Construcciones Yamaro: Construction in 2026: Market outlook from Coates
Coates has outlined several trends it believes will shape Australia’s construction landscape in 2026, pointing to a period of moderate but sustained recovery despite ongoing short-term pressures.
According to James Lawrence, group manager, Customer and Markets at Coates, the current recovery phase will lay the foundation for strong growth throughout the second half of the decade.
“From late FY26 to FY27, Australia’s total construction activity will average over $300 billion per annum, with engineering construction accounting for almost half of construction spend,” says Lawrence.
The outlook highlights structural shifts across sector demand, project types and regional activity that contractors and project teams are expected to contend with over the coming year.
Transitioning to a utilities and defence-driven cycle
As the transport infrastructure pipeline reaches its peak and begins to ease during FY26, Coates expects utilities and defence to take on a more prominent role in driving construction activity.
“After more than a decade, Australia’s transport-led boom will give way to a surge of construction activity in utilities and defence, predominantly led by water projects, utilities, transmission, power generation and base expansion programs,” says Lawrence. “During this cycle, private capital will accelerate growth in electricity generation and mining resources, as public sector funding pivots toward water, health and telecommunications.”
Utilities construction is forecast by Coates to increase 6.2 per cent in FY26, led by water (+15.7 per cent) and electricity (+4.5 per cent), supported by grid decarbonisation, transmission investment and large-scale renewable generation projects, particularly across eastern states.
Defence investment is also expected to trend higher into the 2030s, with expansions across bases, ports and manufacturing programs.

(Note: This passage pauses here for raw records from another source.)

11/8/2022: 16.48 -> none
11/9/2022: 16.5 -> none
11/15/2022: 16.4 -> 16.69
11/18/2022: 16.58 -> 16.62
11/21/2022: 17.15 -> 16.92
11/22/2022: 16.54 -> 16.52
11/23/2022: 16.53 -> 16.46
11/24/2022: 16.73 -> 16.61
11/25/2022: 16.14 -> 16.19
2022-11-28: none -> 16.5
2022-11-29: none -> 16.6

“Timing remains opaque though due to limited public information, making scheduling and capacity allocation more challenging,” says Lawrence.

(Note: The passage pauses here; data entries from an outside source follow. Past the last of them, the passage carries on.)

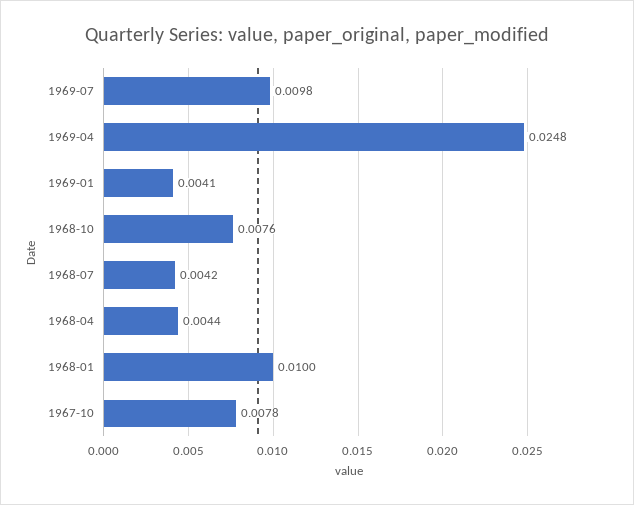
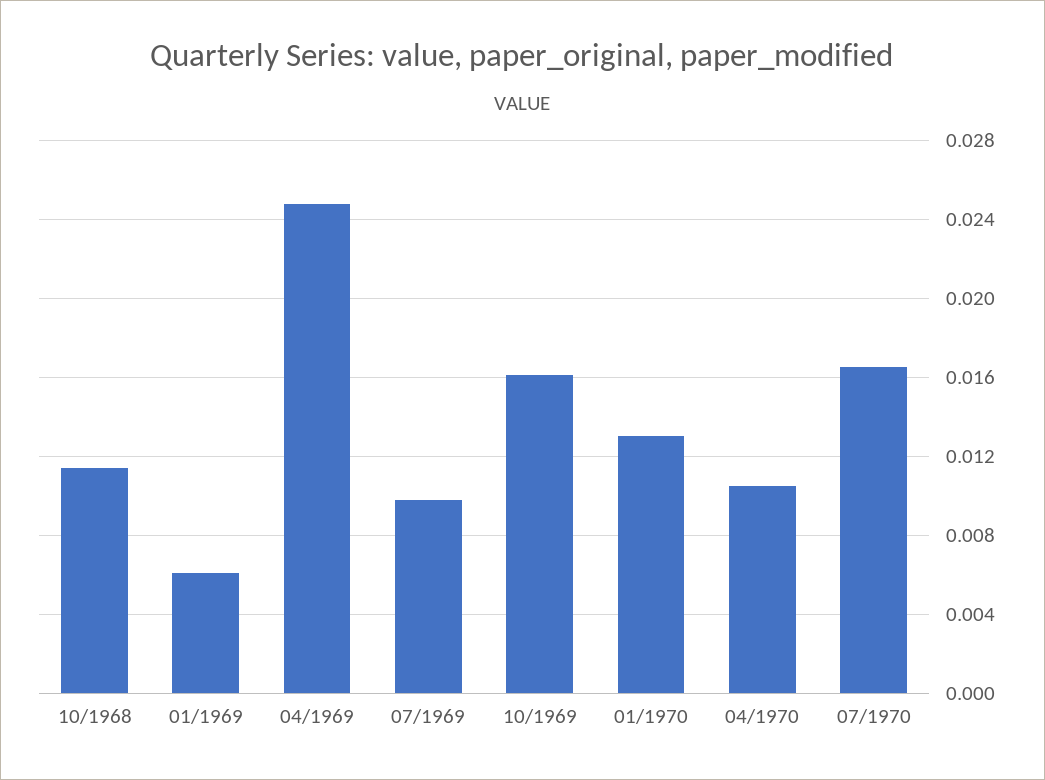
1969-01: 0.0041 -> 0.006
1968-10: 0.0076 -> 0.0115
1968-07: 0.0042 -> none
1968-04: 0.0044 -> none
1968-01: 0.01 -> none
1967-10: 0.0078 -> none
10/1969: none -> 0.016
01/1970: none -> 0.013
04/1970: none -> 0.0105
07/1970: none -> 0.0165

Engineering construction to remain higher for longer
Coates’ analysis indicates engineering construction will rise 6.5 per cent to close to $150 billion from FY26 to FY27. This growth is expected to peak at approximately $153 billion and remain elevated through FY30.
“Building on persistent growth over the past 5 years, the sustained strength of engineering construction will underpin the Australian construction industry for the remainder of 2026, even as building and non-residential sectors experience mixed results,” says Lawrence.
Residential construction is expected by Coates to remain relatively flat through FY26, before accelerating from FY27 amid structural undersupply, policy tailwinds and higher rental yields. Non-residential construction, by contrast, is projected to experience a temporary pullback, with commercial and industrial activity flattening during FY26.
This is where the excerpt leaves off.